(Assigned task)
The only thing to report is how many lines of the data contain the word "ИЛЬЯ".

(Supplied material)

------------------------------

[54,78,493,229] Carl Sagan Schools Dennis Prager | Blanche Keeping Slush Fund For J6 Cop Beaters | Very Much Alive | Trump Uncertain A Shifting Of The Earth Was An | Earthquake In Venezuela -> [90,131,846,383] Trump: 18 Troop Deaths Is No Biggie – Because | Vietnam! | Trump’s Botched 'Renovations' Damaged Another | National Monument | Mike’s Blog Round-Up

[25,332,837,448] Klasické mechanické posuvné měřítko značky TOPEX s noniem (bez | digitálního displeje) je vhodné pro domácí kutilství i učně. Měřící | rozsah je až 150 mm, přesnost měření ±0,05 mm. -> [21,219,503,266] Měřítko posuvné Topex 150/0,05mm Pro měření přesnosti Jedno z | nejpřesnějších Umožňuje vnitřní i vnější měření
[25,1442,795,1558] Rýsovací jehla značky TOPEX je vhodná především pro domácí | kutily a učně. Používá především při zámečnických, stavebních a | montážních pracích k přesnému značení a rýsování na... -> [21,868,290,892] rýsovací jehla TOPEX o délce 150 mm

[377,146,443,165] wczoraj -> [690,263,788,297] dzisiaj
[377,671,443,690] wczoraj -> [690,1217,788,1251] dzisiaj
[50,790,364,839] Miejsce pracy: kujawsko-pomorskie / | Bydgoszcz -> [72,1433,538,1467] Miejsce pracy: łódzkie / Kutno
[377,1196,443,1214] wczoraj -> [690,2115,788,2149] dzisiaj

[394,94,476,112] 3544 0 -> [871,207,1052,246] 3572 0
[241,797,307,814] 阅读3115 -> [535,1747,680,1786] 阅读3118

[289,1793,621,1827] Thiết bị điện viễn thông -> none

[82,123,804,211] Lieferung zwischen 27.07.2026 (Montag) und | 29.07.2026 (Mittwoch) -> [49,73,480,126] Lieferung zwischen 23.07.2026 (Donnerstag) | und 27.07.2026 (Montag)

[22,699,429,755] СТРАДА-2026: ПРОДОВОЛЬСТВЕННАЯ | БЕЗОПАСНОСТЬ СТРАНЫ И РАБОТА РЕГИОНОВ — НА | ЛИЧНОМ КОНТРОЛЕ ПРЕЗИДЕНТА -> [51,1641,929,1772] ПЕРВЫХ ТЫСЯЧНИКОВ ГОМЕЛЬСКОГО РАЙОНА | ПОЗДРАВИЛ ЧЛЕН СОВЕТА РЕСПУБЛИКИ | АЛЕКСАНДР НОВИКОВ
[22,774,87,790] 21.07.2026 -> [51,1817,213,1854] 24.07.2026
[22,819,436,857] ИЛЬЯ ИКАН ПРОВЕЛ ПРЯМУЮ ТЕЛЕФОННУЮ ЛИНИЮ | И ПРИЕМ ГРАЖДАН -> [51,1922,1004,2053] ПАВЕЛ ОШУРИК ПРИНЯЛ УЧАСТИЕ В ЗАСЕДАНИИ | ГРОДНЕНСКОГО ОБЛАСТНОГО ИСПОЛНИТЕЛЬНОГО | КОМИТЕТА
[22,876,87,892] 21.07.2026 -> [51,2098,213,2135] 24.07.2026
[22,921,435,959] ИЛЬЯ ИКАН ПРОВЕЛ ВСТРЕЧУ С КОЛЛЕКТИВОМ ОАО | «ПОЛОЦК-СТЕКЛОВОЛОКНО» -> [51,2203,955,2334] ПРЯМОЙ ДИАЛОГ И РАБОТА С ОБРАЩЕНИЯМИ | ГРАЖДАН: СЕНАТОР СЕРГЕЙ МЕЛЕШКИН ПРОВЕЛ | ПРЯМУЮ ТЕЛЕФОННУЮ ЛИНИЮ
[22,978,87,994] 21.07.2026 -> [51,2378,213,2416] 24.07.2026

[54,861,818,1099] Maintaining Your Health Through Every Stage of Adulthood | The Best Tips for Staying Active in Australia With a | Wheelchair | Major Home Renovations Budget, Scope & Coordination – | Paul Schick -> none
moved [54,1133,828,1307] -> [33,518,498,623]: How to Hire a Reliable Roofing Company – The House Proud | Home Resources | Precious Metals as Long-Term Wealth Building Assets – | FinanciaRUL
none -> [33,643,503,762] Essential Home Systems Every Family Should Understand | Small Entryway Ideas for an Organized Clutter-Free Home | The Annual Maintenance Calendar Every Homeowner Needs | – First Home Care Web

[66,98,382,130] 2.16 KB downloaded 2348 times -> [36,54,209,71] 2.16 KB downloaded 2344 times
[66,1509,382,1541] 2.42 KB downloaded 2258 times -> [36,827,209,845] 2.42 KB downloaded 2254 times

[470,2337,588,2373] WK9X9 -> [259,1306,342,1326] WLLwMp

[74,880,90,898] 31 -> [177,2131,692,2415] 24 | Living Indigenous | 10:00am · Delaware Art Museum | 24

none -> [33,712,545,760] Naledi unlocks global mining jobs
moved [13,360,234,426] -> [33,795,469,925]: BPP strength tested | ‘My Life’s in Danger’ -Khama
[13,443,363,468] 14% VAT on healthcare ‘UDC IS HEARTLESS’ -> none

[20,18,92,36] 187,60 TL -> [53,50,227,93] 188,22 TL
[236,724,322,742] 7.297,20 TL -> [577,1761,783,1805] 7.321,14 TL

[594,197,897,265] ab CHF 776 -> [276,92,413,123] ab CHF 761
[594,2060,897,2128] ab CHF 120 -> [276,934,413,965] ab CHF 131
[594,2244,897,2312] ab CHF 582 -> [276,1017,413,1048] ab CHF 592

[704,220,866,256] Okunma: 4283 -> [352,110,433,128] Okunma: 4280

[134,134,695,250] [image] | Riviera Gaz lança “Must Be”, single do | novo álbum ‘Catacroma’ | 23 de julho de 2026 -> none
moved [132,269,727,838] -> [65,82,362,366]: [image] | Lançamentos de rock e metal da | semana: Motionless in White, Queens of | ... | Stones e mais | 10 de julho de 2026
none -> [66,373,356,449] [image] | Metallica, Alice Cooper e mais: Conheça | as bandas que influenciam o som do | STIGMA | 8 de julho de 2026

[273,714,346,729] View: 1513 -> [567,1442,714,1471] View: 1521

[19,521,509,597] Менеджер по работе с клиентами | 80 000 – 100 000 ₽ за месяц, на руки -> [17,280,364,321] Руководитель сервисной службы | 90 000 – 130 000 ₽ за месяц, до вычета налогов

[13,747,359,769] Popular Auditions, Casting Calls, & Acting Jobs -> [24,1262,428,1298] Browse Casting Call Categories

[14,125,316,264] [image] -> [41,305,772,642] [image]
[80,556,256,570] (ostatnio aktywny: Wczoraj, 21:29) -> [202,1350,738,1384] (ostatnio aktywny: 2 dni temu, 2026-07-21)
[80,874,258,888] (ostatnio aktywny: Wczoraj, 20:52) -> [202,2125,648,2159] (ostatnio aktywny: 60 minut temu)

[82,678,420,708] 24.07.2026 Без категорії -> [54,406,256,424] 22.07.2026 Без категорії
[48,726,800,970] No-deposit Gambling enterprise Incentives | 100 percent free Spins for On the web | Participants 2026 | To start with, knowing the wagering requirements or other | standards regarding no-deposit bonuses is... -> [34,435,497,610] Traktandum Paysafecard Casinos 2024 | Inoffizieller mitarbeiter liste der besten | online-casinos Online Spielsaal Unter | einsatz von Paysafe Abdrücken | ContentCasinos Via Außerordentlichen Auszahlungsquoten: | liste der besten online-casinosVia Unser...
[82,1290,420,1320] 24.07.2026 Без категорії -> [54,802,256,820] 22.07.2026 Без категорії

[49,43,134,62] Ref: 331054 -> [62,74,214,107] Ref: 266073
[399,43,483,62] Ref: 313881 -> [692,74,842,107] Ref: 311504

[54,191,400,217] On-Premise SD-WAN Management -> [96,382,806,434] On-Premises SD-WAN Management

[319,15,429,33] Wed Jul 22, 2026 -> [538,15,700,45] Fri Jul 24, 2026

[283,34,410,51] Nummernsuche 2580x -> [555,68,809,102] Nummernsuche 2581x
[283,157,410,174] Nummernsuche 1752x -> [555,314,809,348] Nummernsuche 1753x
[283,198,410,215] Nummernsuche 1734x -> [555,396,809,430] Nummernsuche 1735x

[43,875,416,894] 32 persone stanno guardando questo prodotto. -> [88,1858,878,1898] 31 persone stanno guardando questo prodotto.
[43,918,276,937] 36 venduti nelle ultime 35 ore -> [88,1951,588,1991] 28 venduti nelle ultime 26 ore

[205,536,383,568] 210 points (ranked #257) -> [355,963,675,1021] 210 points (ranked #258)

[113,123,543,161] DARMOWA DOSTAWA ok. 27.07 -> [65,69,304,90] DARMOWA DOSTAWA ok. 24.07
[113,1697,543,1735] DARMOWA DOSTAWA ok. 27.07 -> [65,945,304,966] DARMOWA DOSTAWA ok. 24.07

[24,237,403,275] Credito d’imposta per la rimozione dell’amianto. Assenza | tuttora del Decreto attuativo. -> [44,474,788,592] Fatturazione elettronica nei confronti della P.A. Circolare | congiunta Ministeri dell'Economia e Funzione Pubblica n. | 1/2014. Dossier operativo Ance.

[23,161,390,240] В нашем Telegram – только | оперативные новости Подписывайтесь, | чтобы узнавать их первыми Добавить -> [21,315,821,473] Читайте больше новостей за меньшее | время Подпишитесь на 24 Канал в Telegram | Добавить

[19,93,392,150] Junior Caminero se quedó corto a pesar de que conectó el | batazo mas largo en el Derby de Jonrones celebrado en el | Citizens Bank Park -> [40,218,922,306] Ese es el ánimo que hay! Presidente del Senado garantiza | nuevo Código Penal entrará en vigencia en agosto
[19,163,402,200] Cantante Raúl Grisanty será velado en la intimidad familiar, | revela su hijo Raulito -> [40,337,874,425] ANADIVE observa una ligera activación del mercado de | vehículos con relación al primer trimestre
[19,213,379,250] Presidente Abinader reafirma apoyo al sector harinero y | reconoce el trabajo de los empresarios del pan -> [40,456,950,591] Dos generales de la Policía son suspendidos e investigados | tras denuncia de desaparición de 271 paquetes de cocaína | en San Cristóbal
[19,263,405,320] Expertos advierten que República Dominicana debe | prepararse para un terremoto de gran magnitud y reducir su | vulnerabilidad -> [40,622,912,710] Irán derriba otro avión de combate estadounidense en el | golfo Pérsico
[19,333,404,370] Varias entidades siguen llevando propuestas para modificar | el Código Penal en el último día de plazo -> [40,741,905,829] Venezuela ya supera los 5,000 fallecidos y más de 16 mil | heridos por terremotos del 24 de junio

------------------------------

(Answer space)
2